ABOUT THIS EXERCISE: The answer must consist of the records, repeated exactly.

DATA RECORDS:
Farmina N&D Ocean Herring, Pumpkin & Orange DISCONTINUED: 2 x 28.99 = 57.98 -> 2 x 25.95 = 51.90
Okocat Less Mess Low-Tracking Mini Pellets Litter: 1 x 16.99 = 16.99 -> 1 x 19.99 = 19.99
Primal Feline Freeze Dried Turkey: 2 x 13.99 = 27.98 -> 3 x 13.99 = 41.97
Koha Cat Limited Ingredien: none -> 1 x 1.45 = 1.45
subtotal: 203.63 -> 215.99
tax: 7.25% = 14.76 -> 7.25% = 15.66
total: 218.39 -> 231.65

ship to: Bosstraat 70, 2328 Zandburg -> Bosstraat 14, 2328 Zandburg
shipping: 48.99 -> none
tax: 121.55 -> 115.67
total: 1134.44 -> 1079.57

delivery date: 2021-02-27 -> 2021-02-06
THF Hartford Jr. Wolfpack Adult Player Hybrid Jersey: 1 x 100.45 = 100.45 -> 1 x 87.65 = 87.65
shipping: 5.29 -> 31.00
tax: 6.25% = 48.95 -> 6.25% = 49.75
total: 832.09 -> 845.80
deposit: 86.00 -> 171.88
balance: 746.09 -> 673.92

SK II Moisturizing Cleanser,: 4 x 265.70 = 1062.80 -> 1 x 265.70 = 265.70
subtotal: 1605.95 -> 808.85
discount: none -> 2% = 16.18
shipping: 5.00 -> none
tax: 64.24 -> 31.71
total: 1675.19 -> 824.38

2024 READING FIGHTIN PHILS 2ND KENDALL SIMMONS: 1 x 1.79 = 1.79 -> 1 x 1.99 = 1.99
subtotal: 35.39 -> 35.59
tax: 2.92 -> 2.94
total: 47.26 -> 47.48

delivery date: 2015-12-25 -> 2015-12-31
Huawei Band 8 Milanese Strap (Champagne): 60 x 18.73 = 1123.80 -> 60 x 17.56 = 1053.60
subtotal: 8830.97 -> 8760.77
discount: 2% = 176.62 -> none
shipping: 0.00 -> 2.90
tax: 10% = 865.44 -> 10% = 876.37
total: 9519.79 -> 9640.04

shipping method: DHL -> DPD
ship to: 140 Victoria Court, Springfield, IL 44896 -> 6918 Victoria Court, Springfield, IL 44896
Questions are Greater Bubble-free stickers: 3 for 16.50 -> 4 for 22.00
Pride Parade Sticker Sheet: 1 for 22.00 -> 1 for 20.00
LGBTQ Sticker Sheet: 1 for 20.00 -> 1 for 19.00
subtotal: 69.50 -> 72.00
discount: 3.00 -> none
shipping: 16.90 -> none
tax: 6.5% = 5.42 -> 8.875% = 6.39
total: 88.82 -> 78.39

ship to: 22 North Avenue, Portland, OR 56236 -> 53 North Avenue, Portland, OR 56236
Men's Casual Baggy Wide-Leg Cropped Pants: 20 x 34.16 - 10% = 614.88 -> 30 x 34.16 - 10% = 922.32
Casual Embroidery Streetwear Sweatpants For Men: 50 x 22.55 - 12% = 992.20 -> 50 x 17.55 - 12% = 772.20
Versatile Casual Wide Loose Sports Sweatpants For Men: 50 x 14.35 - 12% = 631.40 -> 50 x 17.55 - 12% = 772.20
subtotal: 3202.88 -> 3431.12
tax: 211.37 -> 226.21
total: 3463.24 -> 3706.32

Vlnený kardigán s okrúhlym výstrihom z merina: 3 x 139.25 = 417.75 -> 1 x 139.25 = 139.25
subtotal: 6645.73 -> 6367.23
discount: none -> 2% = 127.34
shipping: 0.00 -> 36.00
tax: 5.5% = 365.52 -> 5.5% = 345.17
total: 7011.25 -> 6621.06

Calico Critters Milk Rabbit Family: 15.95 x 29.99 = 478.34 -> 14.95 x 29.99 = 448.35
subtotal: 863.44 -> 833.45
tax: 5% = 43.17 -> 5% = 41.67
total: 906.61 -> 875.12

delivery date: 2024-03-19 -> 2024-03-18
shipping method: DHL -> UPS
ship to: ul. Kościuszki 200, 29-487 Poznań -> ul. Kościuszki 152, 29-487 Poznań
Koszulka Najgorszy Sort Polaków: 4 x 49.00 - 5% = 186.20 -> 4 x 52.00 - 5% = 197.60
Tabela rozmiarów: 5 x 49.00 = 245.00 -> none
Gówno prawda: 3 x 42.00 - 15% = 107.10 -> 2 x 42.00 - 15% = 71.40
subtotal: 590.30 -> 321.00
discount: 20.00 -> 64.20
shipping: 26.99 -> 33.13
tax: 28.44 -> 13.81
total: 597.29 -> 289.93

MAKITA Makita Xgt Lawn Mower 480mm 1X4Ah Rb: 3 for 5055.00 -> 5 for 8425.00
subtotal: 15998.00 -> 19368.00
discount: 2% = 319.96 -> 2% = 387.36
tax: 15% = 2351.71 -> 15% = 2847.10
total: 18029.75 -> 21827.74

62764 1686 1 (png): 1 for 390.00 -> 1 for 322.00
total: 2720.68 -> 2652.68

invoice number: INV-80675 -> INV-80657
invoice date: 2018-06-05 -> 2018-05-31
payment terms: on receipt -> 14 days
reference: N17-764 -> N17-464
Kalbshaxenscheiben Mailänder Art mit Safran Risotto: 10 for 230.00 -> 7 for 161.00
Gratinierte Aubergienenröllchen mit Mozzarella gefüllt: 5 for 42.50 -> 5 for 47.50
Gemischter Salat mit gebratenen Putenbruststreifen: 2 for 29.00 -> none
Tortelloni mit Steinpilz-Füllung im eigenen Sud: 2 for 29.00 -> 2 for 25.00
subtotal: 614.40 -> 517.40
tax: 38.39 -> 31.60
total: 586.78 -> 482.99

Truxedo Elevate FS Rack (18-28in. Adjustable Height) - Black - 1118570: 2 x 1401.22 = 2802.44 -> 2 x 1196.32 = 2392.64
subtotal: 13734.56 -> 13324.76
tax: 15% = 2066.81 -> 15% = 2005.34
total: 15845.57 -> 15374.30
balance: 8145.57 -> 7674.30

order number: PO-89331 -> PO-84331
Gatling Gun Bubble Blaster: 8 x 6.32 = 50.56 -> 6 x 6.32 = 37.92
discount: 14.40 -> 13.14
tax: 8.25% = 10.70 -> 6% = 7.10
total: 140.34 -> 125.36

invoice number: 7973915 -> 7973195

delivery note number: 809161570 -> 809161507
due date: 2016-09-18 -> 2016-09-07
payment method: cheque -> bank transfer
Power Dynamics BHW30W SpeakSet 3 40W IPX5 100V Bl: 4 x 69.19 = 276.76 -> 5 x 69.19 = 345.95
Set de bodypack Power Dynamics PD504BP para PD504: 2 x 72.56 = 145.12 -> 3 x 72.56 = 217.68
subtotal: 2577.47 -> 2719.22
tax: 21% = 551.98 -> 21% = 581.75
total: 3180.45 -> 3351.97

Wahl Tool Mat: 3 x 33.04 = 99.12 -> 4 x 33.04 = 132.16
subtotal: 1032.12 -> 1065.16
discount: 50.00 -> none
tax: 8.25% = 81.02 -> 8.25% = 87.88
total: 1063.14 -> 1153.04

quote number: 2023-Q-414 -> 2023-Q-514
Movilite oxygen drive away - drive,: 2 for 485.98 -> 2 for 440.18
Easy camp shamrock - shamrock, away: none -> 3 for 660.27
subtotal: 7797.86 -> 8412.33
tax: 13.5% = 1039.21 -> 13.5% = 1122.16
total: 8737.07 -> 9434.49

ANSWER TO THE EXERCISE:
Farmina N&D Ocean Herring, Pumpkin & Orange DISCONTINUED: 2 x 28.99 = 57.98 -> 2 x 25.95 = 51.90
Okocat Less Mess Low-Tracking Mini Pellets Litter: 1 x 16.99 = 16.99 -> 1 x 19.99 = 19.99
Primal Feline Freeze Dried Turkey: 2 x 13.99 = 27.98 -> 3 x 13.99 = 41.97
Koha Cat Limited Ingredien: none -> 1 x 1.45 = 1.45
subtotal: 203.63 -> 215.99
tax: 7.25% = 14.76 -> 7.25% = 15.66
total: 218.39 -> 231.65

ship to: Bosstraat 70, 2328 Zandburg -> Bosstraat 14, 2328 Zandburg
shipping: 48.99 -> none
tax: 121.55 -> 115.67
total: 1134.44 -> 1079.57

delivery date: 2021-02-27 -> 2021-02-06
THF Hartford Jr. Wolfpack Adult Player Hybrid Jersey: 1 x 100.45 = 100.45 -> 1 x 87.65 = 87.65
shipping: 5.29 -> 31.00
tax: 6.25% = 48.95 -> 6.25% = 49.75
total: 832.09 -> 845.80
deposit: 86.00 -> 171.88
balance: 746.09 -> 673.92

SK II Moisturizing Cleanser,: 4 x 265.70 = 1062.80 -> 1 x 265.70 = 265.70
subtotal: 1605.95 -> 808.85
discount: none -> 2% = 16.18
shipping: 5.00 -> none
tax: 64.24 -> 31.71
total: 1675.19 -> 824.38

2024 READING FIGHTIN PHILS 2ND KENDALL SIMMONS: 1 x 1.79 = 1.79 -> 1 x 1.99 = 1.99
subtotal: 35.39 -> 35.59
tax: 2.92 -> 2.94
total: 47.26 -> 47.48

delivery date: 2015-12-25 -> 2015-12-31
Huawei Band 8 Milanese Strap (Champagne): 60 x 18.73 = 1123.80 -> 60 x 17.56 = 1053.60
subtotal: 8830.97 -> 8760.77
discount: 2% = 176.62 -> none
shipping: 0.00 -> 2.90
tax: 10% = 865.44 -> 10% = 876.37
total: 9519.79 -> 9640.04

shipping method: DHL -> DPD
ship to: 140 Victoria Court, Springfield, IL 44896 -> 6918 Victoria Court, Springfield, IL 44896
Questions are Greater Bubble-free stickers: 3 for 16.50 -> 4 for 22.00
Pride Parade Sticker Sheet: 1 for 22.00 -> 1 for 20.00
LGBTQ Sticker Sheet: 1 for 20.00 -> 1 for 19.00
subtotal: 69.50 -> 72.00
discount: 3.00 -> none
shipping: 16.90 -> none
tax: 6.5% = 5.42 -> 8.875% = 6.39
total: 88.82 -> 78.39

ship to: 22 North Avenue, Portland, OR 56236 -> 53 North Avenue, Portland, OR 56236
Men's Casual Baggy Wide-Leg Cropped Pants: 20 x 34.16 - 10% = 614.88 -> 30 x 34.16 - 10% = 922.32
Casual Embroidery Streetwear Sweatpants For Men: 50 x 22.55 - 12% = 992.20 -> 50 x 17.55 - 12% = 772.20
Versatile Casual Wide Loose Sports Sweatpants For Men: 50 x 14.35 - 12% = 631.40 -> 50 x 17.55 - 12% = 772.20
subtotal: 3202.88 -> 3431.12
tax: 211.37 -> 226.21
total: 3463.24 -> 3706.32

Vlnený kardigán s okrúhlym výstrihom z merina: 3 x 139.25 = 417.75 -> 1 x 139.25 = 139.25
subtotal: 6645.73 -> 6367.23
discount: none -> 2% = 127.34
shipping: 0.00 -> 36.00
tax: 5.5% = 365.52 -> 5.5% = 345.17
total: 7011.25 -> 6621.06

Calico Critters Milk Rabbit Family: 15.95 x 29.99 = 478.34 -> 14.95 x 29.99 = 448.35
subtotal: 863.44 -> 833.45
tax: 5% = 43.17 -> 5% = 41.67
total: 906.61 -> 875.12

delivery date: 2024-03-19 -> 2024-03-18
shipping method: DHL -> UPS
ship to: ul. Kościuszki 200, 29-487 Poznań -> ul. Kościuszki 152, 29-487 Poznań
Koszulka Najgorszy Sort Polaków: 4 x 49.00 - 5% = 186.20 -> 4 x 52.00 - 5% = 197.60
Tabela rozmiarów: 5 x 49.00 = 245.00 -> none
Gówno prawda: 3 x 42.00 - 15% = 107.10 -> 2 x 42.00 - 15% = 71.40
subtotal: 590.30 -> 321.00
discount: 20.00 -> 64.20
shipping: 26.99 -> 33.13
tax: 28.44 -> 13.81
total: 597.29 -> 289.93

MAKITA Makita Xgt Lawn Mower 480mm 1X4Ah Rb: 3 for 5055.00 -> 5 for 8425.00
subtotal: 15998.00 -> 19368.00
discount: 2% = 319.96 -> 2% = 387.36
tax: 15% = 2351.71 -> 15% = 2847.10
total: 18029.75 -> 21827.74

62764 1686 1 (png): 1 for 390.00 -> 1 for 322.00
total: 2720.68 -> 2652.68

invoice number: INV-80675 -> INV-80657
invoice date: 2018-06-05 -> 2018-05-31
payment terms: on receipt -> 14 days
reference: N17-764 -> N17-464
Kalbshaxenscheiben Mailänder Art mit Safran Risotto: 10 for 230.00 -> 7 for 161.00
Gratinierte Aubergienenröllchen mit Mozzarella gefüllt: 5 for 42.50 -> 5 for 47.50
Gemischter Salat mit gebratenen Putenbruststreifen: 2 for 29.00 -> none
Tortelloni mit Steinpilz-Füllung im eigenen Sud: 2 for 29.00 -> 2 for 25.00
subtotal: 614.40 -> 517.40
tax: 38.39 -> 31.60
total: 586.78 -> 482.99

Truxedo Elevate FS Rack (18-28in. Adjustable Height) - Black - 1118570: 2 x 1401.22 = 2802.44 -> 2 x 1196.32 = 2392.64
subtotal: 13734.56 -> 13324.76
tax: 15% = 2066.81 -> 15% = 2005.34
total: 15845.57 -> 15374.30
balance: 8145.57 -> 7674.30

order number: PO-89331 -> PO-84331
Gatling Gun Bubble Blaster: 8 x 6.32 = 50.56 -> 6 x 6.32 = 37.92
discount: 14.40 -> 13.14
tax: 8.25% = 10.70 -> 6% = 7.10
total: 140.34 -> 125.36

invoice number: 7973915 -> 7973195

delivery note number: 809161570 -> 809161507
due date: 2016-09-18 -> 2016-09-07
payment method: cheque -> bank transfer
Power Dynamics BHW30W SpeakSet 3 40W IPX5 100V Bl: 4 x 69.19 = 276.76 -> 5 x 69.19 = 345.95
Set de bodypack Power Dynamics PD504BP para PD504: 2 x 72.56 = 145.12 -> 3 x 72.56 = 217.68
subtotal: 2577.47 -> 2719.22
tax: 21% = 551.98 -> 21% = 581.75
total: 3180.45 -> 3351.97

Wahl Tool Mat: 3 x 33.04 = 99.12 -> 4 x 33.04 = 132.16
subtotal: 1032.12 -> 1065.16
discount: 50.00 -> none
tax: 8.25% = 81.02 -> 8.25% = 87.88
total: 1063.14 -> 1153.04

quote number: 2023-Q-414 -> 2023-Q-514
Movilite oxygen drive away - drive,: 2 for 485.98 -> 2 for 440.18
Easy camp shamrock - shamrock, away: none -> 3 for 660.27
subtotal: 7797.86 -> 8412.33
tax: 13.5% = 1039.21 -> 13.5% = 1122.16
total: 8737.07 -> 9434.49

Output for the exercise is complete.